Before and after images
====

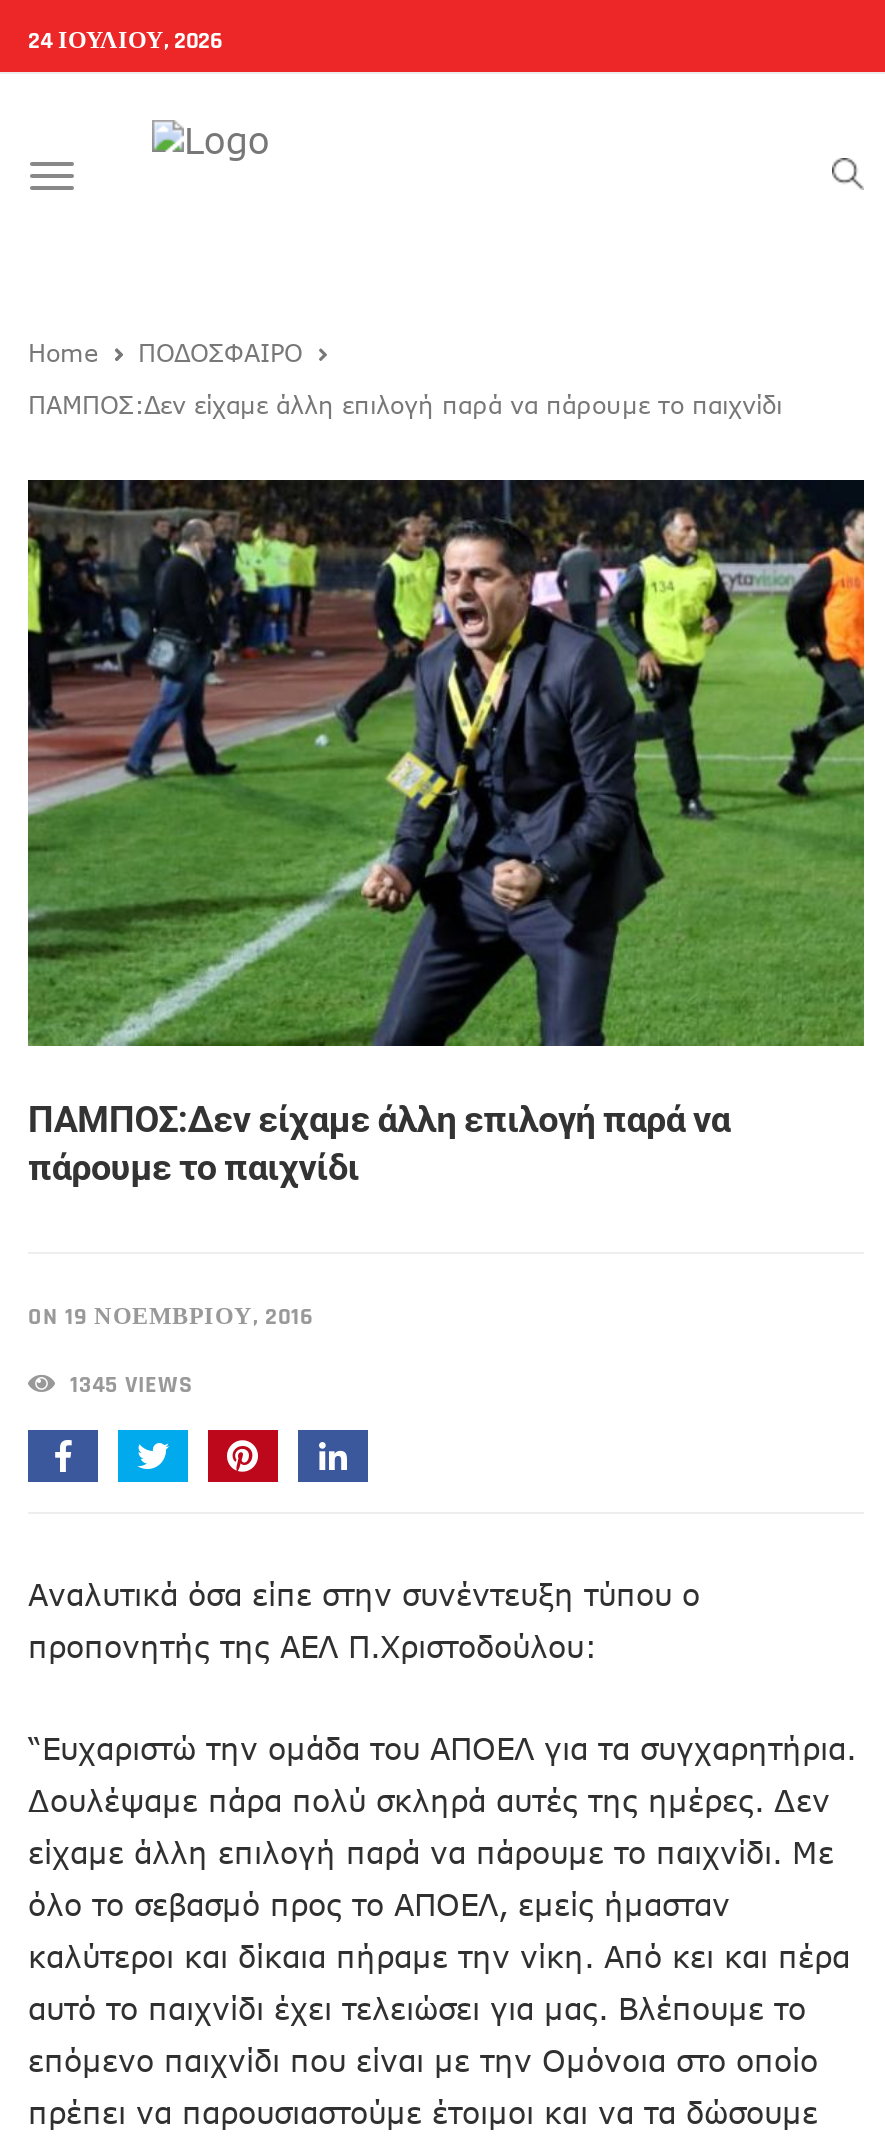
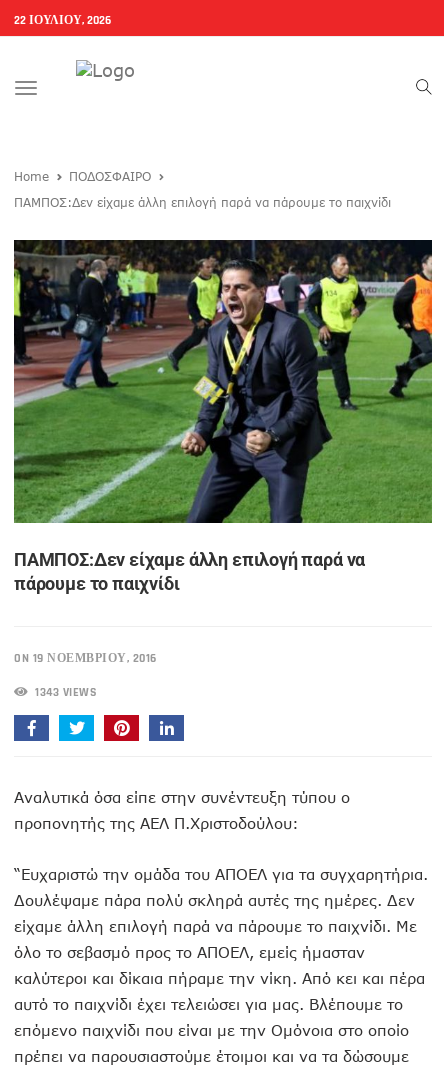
- 24 ΙΟΥΛΊΟΥ, 2026
+ 22 ΙΟΥΛΊΟΥ, 2026

- 1345 VIEWS
+ 1343 VIEWS
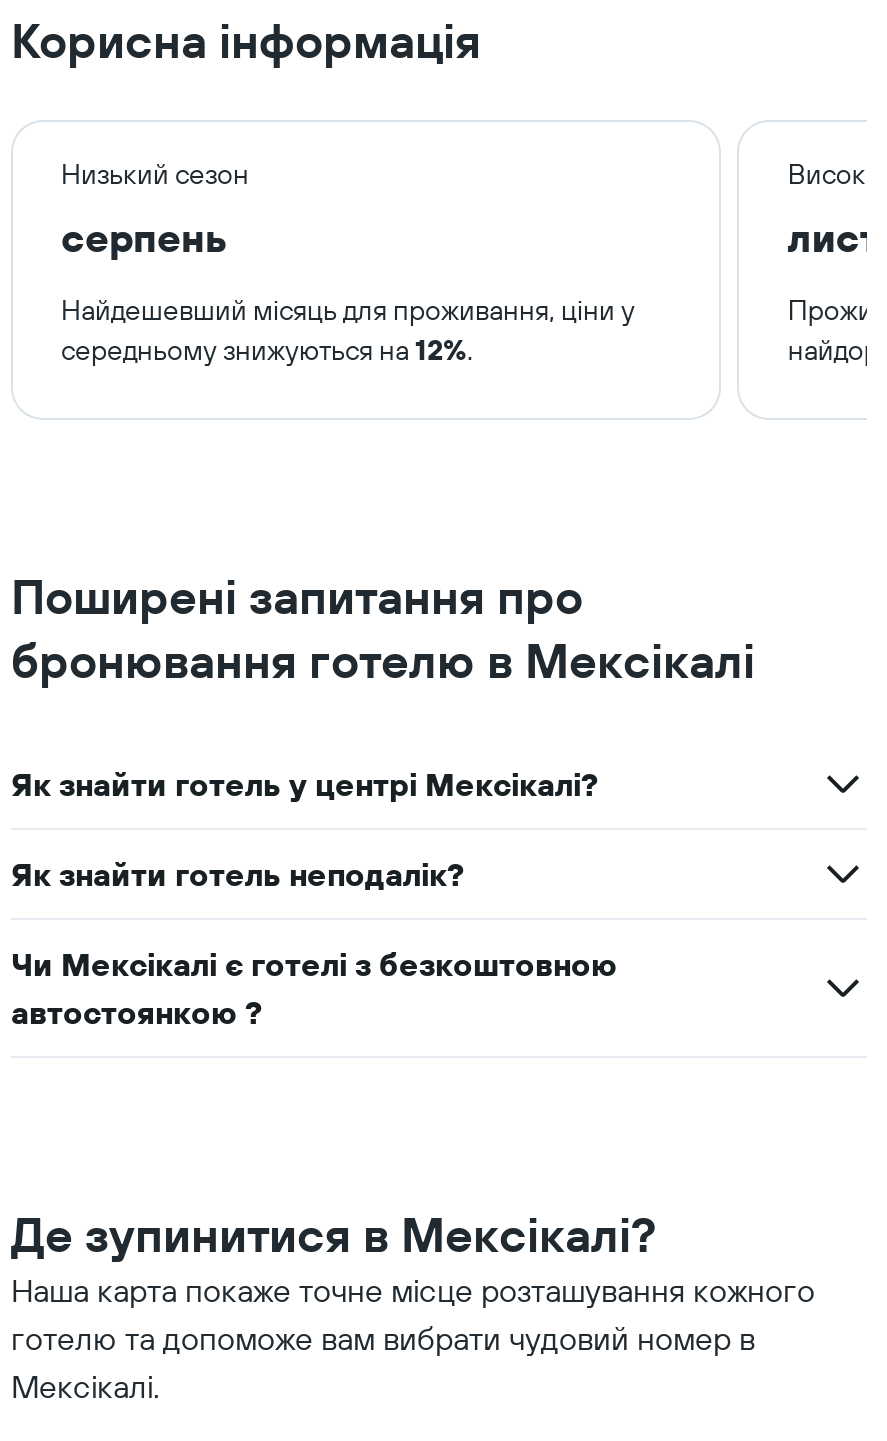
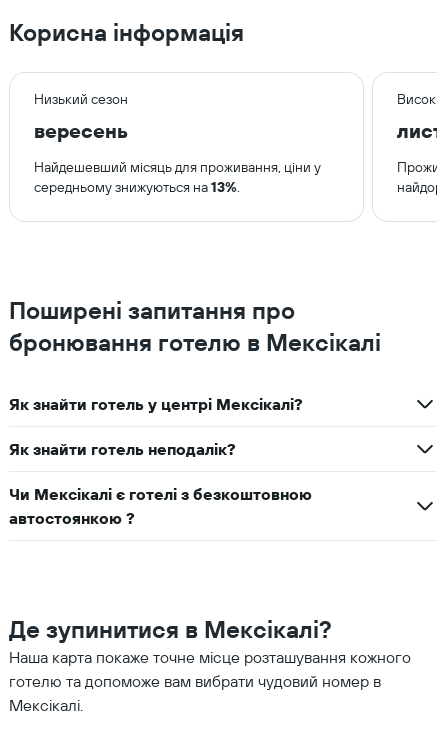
- серпень
+ вересень

- середньому знижуються на 12%.
+ середньому знижуються на 13%.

====

**WORK REQUEST:** Going through the records above line by line, tally those with the word "знижуються" and answer with the number only.

**FINISHED TASK:** 2